The conservation of species at the periphery of their ranges has been gaining increased attention. The northern map turtle (Graptemys geographica) is a wide-ranging species that is considered globally stable. However, some states/provinces may have only peripheral populations of the species with either few existing populations or a small area occupied. In Mississippi, only a small portion of northeastern Mississippi occurs in the Tennessee River drainage, a drainage occupied by G. geographica, and range maps project that the species may occur in a small fraction of the state in Tishomingo County. However, no specimen or photographic vouchers had previously been collected for the species.
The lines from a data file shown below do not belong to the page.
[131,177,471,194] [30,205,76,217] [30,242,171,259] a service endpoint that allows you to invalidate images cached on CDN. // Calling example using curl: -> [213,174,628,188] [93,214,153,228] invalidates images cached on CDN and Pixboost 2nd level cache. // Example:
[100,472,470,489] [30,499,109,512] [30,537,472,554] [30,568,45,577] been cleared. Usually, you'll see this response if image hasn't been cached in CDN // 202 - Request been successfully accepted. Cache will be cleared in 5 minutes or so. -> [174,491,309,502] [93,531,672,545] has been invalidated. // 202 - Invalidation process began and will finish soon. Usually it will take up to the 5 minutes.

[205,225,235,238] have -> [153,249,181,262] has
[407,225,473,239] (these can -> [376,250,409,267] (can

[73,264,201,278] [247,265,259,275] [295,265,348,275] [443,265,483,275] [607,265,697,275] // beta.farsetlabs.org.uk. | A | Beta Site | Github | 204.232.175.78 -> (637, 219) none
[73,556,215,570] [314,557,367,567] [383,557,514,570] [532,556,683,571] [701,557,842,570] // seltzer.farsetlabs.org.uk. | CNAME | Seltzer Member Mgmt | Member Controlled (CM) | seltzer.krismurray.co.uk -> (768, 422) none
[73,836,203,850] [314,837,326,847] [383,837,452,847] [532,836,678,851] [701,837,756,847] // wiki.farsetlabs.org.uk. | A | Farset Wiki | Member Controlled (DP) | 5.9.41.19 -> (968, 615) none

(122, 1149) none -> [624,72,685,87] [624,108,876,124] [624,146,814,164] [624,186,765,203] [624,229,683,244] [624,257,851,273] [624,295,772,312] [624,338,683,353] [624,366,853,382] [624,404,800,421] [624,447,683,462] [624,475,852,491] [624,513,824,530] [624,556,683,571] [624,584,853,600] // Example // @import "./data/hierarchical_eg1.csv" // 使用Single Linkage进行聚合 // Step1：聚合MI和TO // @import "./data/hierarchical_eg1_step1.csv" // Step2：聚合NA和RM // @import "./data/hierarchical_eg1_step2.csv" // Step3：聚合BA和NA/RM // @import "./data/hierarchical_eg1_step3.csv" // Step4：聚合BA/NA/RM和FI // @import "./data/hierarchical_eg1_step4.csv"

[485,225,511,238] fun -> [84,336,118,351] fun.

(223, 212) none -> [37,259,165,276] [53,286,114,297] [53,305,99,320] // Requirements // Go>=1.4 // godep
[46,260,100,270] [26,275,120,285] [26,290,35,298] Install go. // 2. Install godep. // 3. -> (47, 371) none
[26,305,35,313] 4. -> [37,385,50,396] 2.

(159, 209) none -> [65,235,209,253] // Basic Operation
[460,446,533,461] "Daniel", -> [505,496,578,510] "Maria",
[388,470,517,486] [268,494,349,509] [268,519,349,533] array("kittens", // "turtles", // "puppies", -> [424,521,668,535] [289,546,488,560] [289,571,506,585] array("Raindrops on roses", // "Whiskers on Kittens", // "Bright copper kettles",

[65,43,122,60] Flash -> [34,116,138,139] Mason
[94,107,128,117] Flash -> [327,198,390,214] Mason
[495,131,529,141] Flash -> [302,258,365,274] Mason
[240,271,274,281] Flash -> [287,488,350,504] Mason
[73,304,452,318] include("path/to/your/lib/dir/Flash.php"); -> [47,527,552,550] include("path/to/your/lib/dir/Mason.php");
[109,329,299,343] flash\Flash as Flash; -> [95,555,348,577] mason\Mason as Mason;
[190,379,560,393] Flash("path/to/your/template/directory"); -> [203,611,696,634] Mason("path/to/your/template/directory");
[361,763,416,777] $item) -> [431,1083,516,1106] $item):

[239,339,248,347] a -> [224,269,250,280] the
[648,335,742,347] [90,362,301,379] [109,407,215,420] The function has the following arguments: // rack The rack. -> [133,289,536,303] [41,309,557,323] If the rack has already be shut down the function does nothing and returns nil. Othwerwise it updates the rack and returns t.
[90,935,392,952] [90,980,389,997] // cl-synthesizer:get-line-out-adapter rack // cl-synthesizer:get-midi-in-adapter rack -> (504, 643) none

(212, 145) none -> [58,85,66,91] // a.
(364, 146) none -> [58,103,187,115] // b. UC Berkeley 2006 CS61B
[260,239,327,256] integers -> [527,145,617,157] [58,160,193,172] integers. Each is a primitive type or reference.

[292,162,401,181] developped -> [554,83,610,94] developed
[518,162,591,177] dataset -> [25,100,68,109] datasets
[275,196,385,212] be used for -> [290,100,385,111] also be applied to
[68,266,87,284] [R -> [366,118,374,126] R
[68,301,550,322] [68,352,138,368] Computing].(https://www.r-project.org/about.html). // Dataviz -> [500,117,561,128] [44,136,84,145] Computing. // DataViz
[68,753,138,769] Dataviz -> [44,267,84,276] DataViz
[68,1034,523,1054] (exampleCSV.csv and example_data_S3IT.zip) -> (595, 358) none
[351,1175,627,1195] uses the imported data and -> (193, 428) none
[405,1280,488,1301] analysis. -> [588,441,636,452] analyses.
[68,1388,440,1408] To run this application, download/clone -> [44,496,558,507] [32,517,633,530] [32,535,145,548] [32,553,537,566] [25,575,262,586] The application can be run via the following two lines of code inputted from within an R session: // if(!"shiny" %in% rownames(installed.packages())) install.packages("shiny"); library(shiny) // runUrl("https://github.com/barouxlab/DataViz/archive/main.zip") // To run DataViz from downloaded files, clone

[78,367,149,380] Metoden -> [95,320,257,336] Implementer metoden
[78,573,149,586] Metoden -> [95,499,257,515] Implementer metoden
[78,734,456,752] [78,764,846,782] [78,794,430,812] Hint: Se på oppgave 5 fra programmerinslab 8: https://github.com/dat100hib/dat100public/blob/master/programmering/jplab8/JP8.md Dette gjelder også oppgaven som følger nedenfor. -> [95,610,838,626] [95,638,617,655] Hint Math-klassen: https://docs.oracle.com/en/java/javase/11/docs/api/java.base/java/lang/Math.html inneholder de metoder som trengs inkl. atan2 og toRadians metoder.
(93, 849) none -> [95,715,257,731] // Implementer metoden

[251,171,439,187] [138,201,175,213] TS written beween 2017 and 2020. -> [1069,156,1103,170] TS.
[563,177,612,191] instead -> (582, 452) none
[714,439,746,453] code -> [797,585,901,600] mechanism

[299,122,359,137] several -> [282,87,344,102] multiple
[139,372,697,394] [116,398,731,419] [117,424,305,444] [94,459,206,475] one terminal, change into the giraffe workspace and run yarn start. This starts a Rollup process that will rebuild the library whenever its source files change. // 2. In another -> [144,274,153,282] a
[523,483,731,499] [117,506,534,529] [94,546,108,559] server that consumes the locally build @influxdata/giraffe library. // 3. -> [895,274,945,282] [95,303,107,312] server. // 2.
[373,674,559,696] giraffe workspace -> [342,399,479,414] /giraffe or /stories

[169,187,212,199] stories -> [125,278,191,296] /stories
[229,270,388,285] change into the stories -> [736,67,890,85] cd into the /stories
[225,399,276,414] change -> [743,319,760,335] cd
We conducted canoe and visual point count surveys within creeks of the Tennessee River drainage to determine if G. geographica is present and, if so, to further assess the distribution and abundance of the species in northeastern Mississippi. We discovered the species in 2 confluent creeks in Tishomingo County, but only 1 appears to hold a viable population. The habitat of these creeks, including bedrock or gravel substrate, is similar to localities previously described for the species; the species was absent from areas surveyed dominated by clay- or sandy-bottomed creeks. Peripheral populations of a species are usually the first populations to exhibit declines, and it is therefore important to manage those populations accordingly and protect their genetic integrity. For these reasons, we suggest listing the species as critically imperiled (S1) and endangered in Mississippi. These designations would afford state protection to what is now likely Mississippi's rarest turtle species.